Ces dernières années, plusieurs études ont montré que les bactéries présentes dans notre intestin sont liées à notre santé globale.
Ces bactéries intestinales peuvent influencer notre humeur, notre façon de gérer le stress et nos chances de développer des maladies auto-immunes comme la polyarthrite rhumatoïde et le diabète de type 1.
Une nouvelle étude publiée dans le Journal of Immunology apporte de nouvelles informations sur le lien potentiel entre les bactéries intestinales et l'autisme.
Selon l'Organisation mondiale de la santé, l'autisme regroupe un ensemble de troubles du développement cérébral qui affectent la façon dont les personnes interagissent et communiquent avec les autres.
Pexels
De plus, l'OMS indique que les personnes autistes « présentent souvent des troubles associés, notamment l'épilepsie, la dépression, l'anxiété et le trouble déficitaire de l'attention avec hyperactivité, ainsi que des comportements difficiles comme des troubles du sommeil et l'automutilation ». Les capacités intellectuelles de ces personnes varient d'un individu à l'autre.

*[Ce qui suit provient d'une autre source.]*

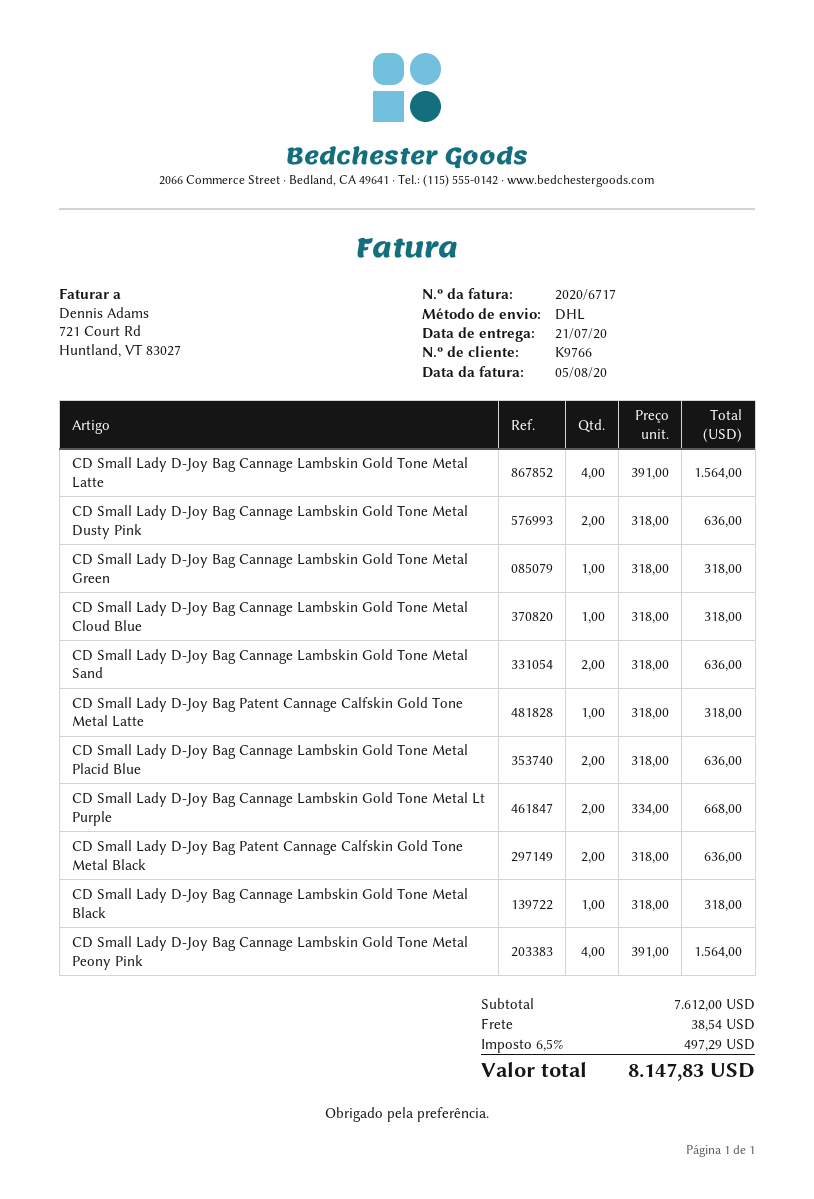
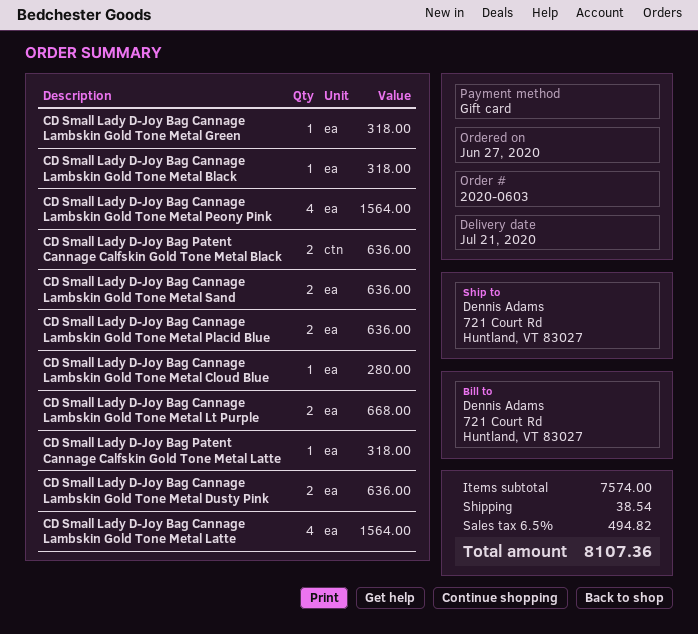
CD Small Lady D-Joy Bag Cannage Lambskin Gold Tone Metal Cloud Blue: 1 for 318.00 -> 1 for 280.00
subtotal: 7612.00 -> 7574.00
tax: 6.5% = 497.29 -> 6.5% = 494.82
total: 8147.83 -> 8107.36

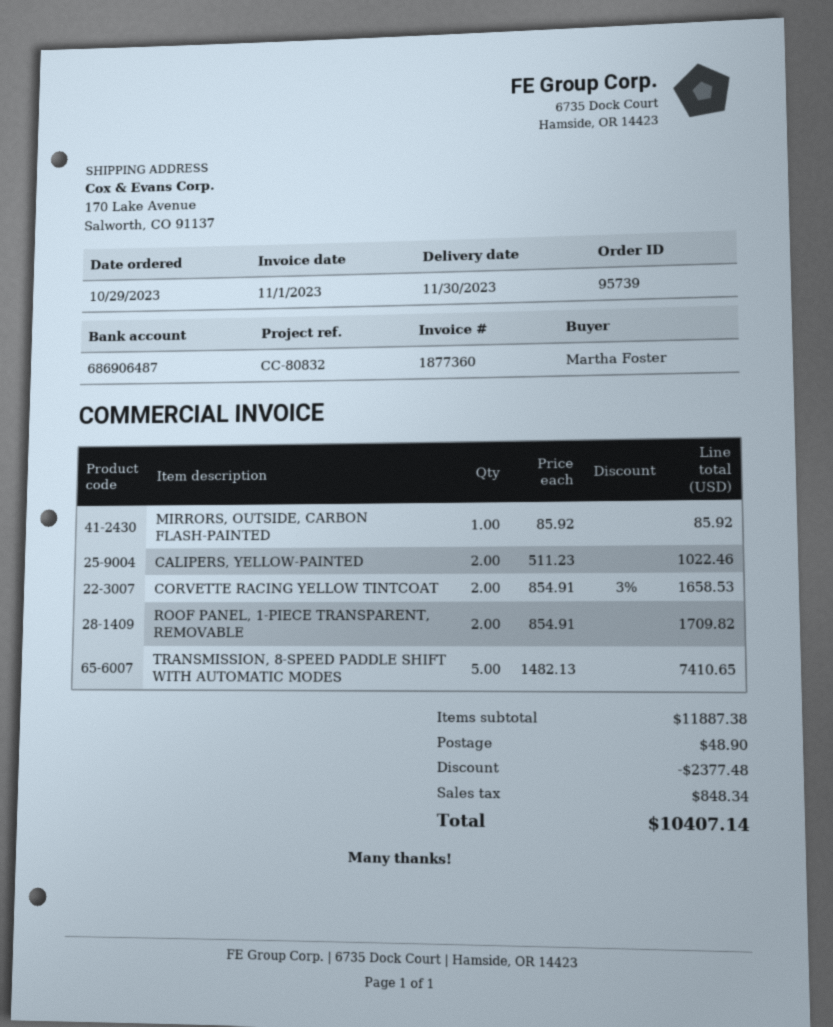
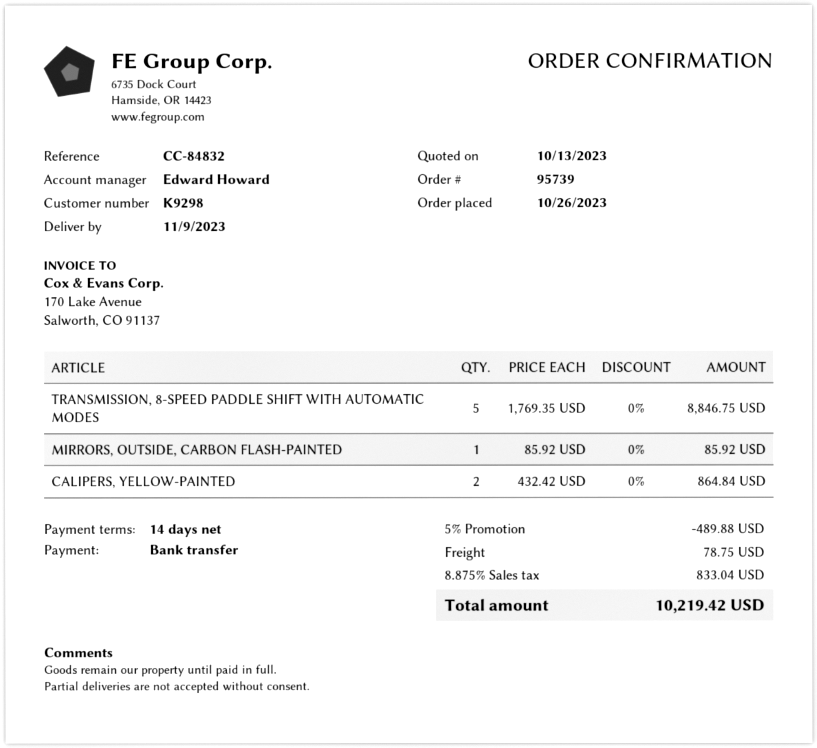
order date: 2023-10-29 -> 2023-10-26
delivery date: 2023-11-30 -> 2023-11-09
reference: CC-80832 -> CC-84832
CALIPERS, YELLOW-PAINTED: 2 x 511.23 = 1022.46 -> 2 x 432.42 = 864.84
CORVETTE RACING YELLOW TINTCOAT: 2 x 854.91 - 3% = 1658.53 -> none
ROOF PANEL, 1-PIECE TRANSPARENT, REMOVABLE: 2 x 854.91 = 1709.82 -> none
TRANSMISSION, 8-SPEED PADDLE SHIFT WITH AUTOMATIC MODES: 5 x 1482.13 = 7410.65 -> 5 x 1769.35 = 8846.75
discount: 2377.48 -> 489.88
shipping: 48.90 -> 78.75
tax: 848.34 -> 833.04
total: 10407.14 -> 10219.42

Les recherches suggèrent que le microbiote de notre mère a une plus grande influence sur le développement de l'autisme que le nôtre.

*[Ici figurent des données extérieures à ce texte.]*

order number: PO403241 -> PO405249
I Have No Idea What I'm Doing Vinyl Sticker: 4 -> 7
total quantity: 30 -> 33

« Le microbiome peut façonner le cerveau en développement de multiples façons », a déclaré John Lukens, chercheur principal et doctorant à la faculté de médecine de l'Université de Virginie, dans un communiqué.
« Le microbiome est vraiment important pour la régulation de la façon dont le système immunitaire de la progéniture va réagir à une infection, une blessure ou un stress. »

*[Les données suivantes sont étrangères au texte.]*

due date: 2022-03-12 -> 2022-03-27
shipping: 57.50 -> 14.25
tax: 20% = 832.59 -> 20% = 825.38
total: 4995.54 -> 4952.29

Un élément important de ce puzzle pourrait être une molécule produite par le système immunitaire appelée interleukine-17a, ou IL-17a. Cette molécule est connue pour jouer un rôle dans des maladies comme le psoriasis, la sclérose en plaques et la polyarthrite rhumatoïde, et pour aider à combattre les infections fongiques. Mais elle semble aussi influencer le développement cérébral avant la naissance.